Records shown →
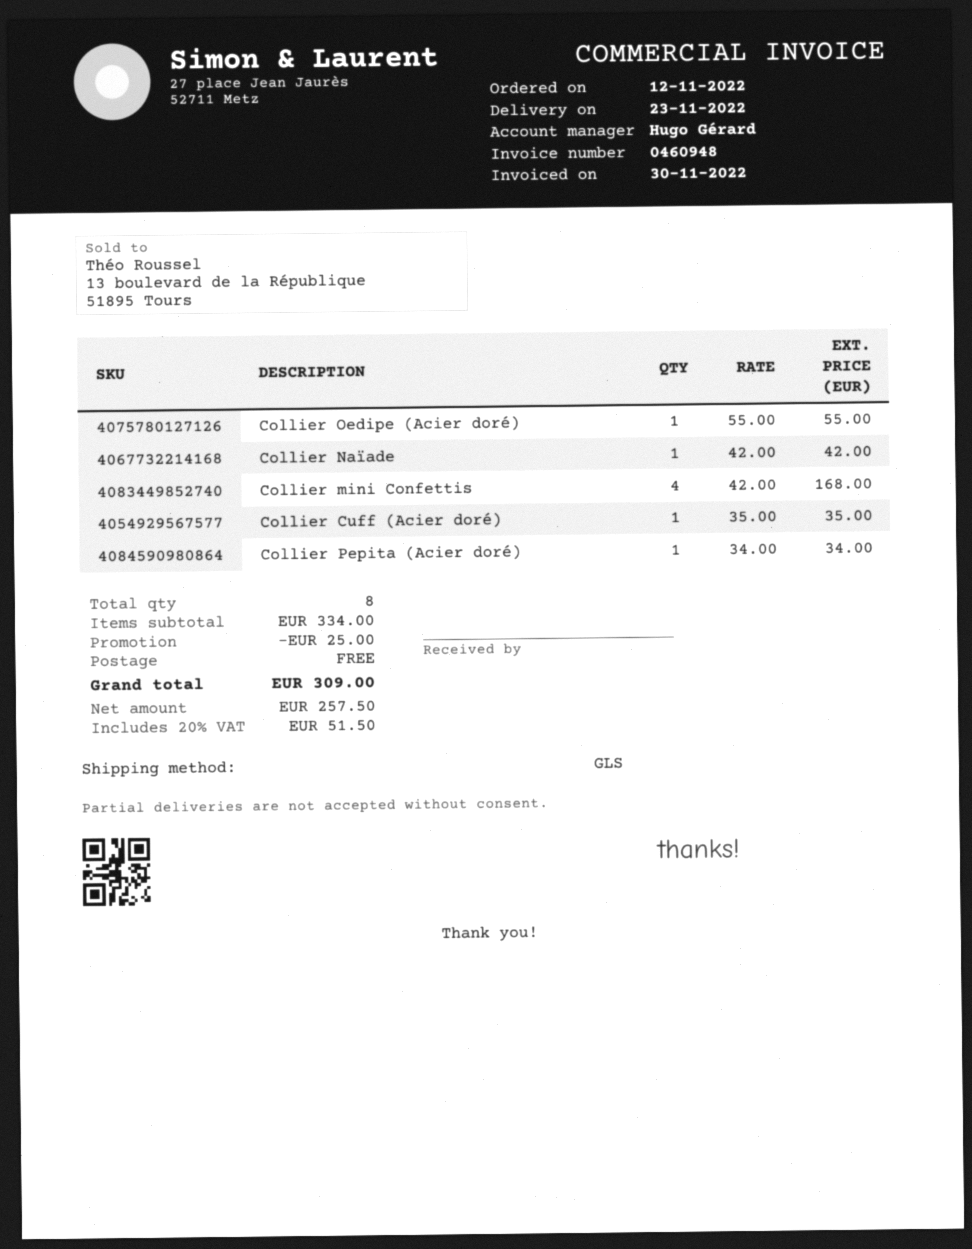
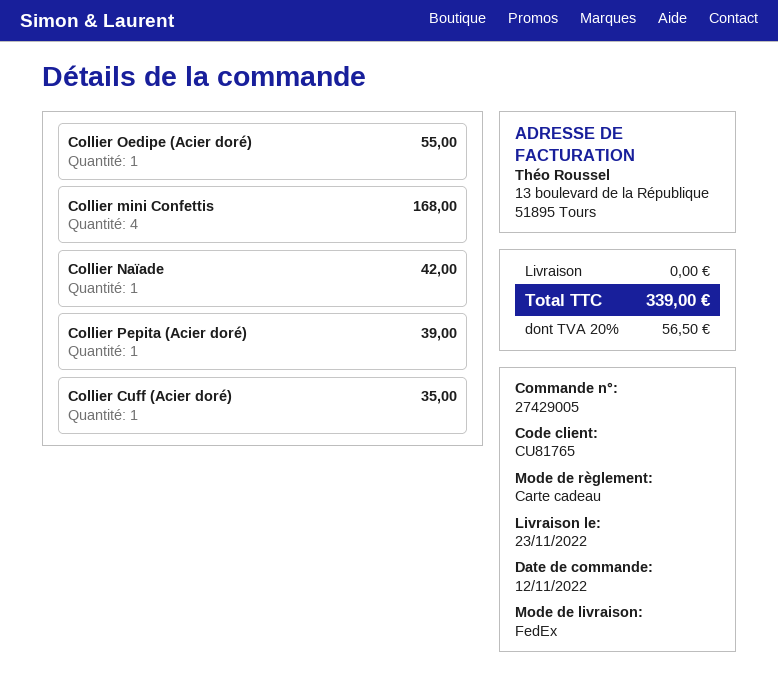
shipping method: GLS -> FedEx
Collier Pepita (Acier doré): 1 for 34.00 -> 1 for 39.00
discount: 25.00 -> none
tax: 20% = 51.50 -> 20% = 56.50
total: 309.00 -> 339.00

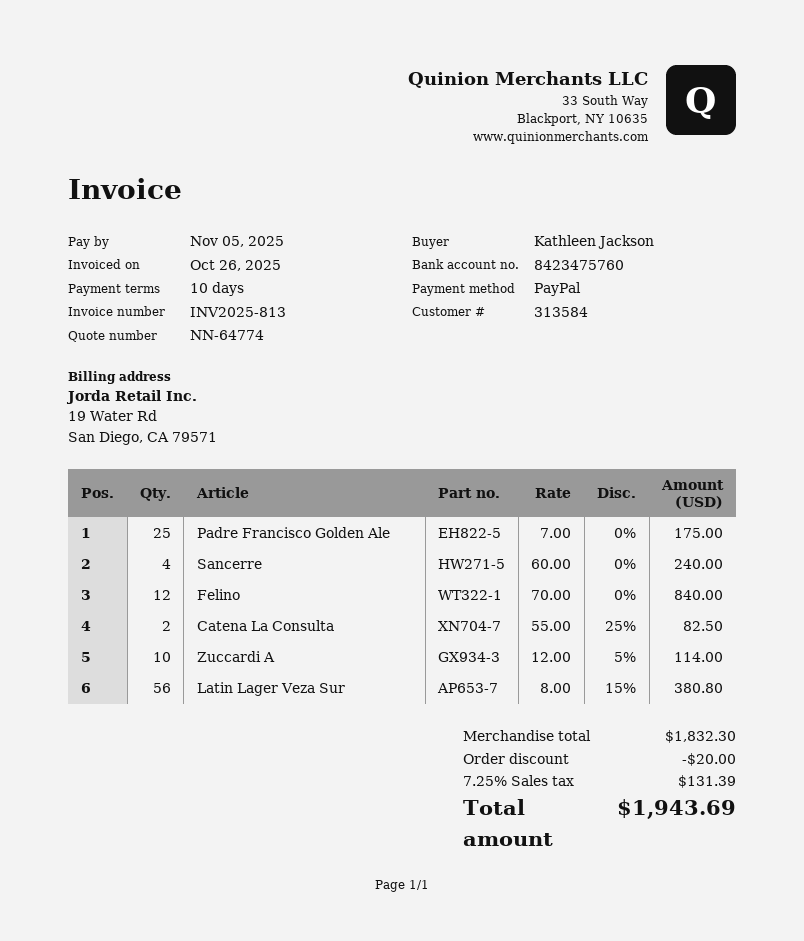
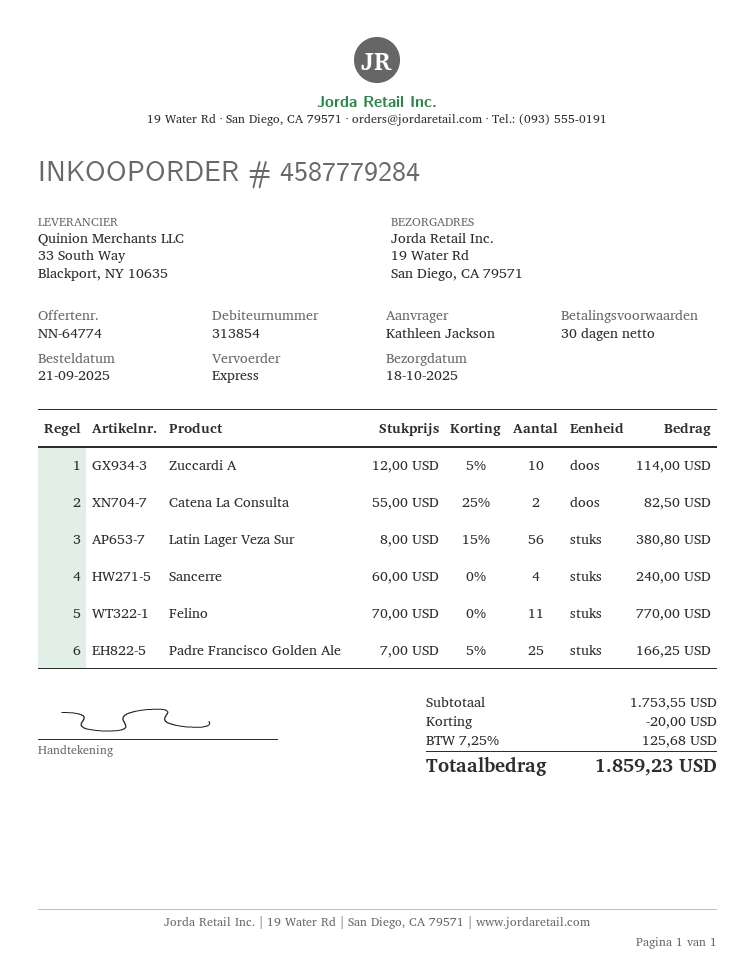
payment terms: 10 days -> 30 days
customer number: 313584 -> 313854
Padre Francisco Golden Ale: 25 x 7.00 = 175.00 -> 25 x 7.00 - 5% = 166.25
Felino: 12 x 70.00 = 840.00 -> 11 x 70.00 = 770.00
subtotal: 1832.30 -> 1753.55
tax: 7.25% = 131.39 -> 7.25% = 125.68
total: 1943.69 -> 1859.23

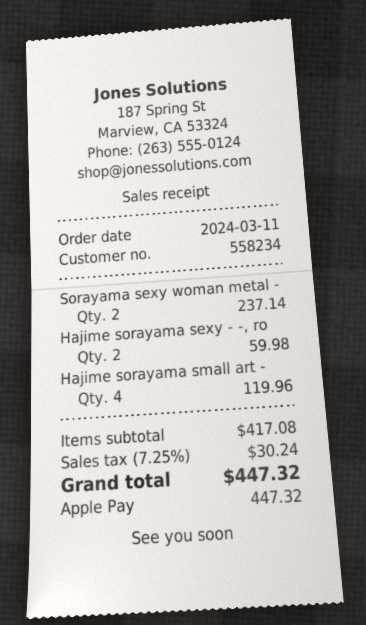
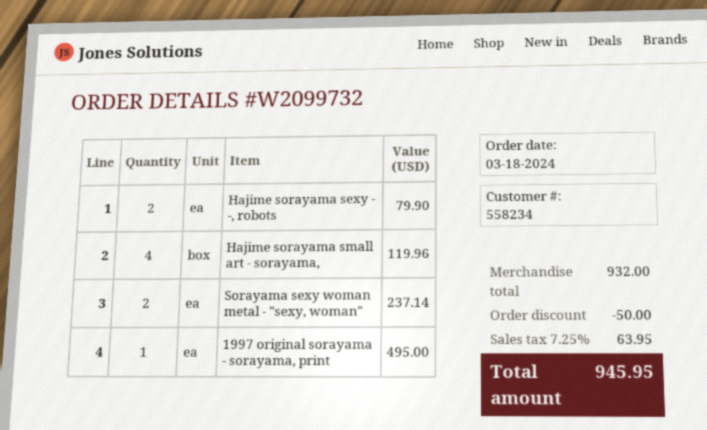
order date: 2024-03-11 -> 2024-03-18
Hajime sorayama sexy - -, ro: 2 for 59.98 -> 2 for 79.90
1997 original sorayama - sorayama, print: none -> 1 for 495.00
subtotal: 417.08 -> 932.00
discount: none -> 50.00
tax: 7.25% = 30.24 -> 7.25% = 63.95
total: 447.32 -> 945.95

Assignment → Within the entries above, find the string "subtotal" and return each line that holds it.

Answer space →
subtotal: 1832.30 -> 1753.55
subtotal: 417.08 -> 932.00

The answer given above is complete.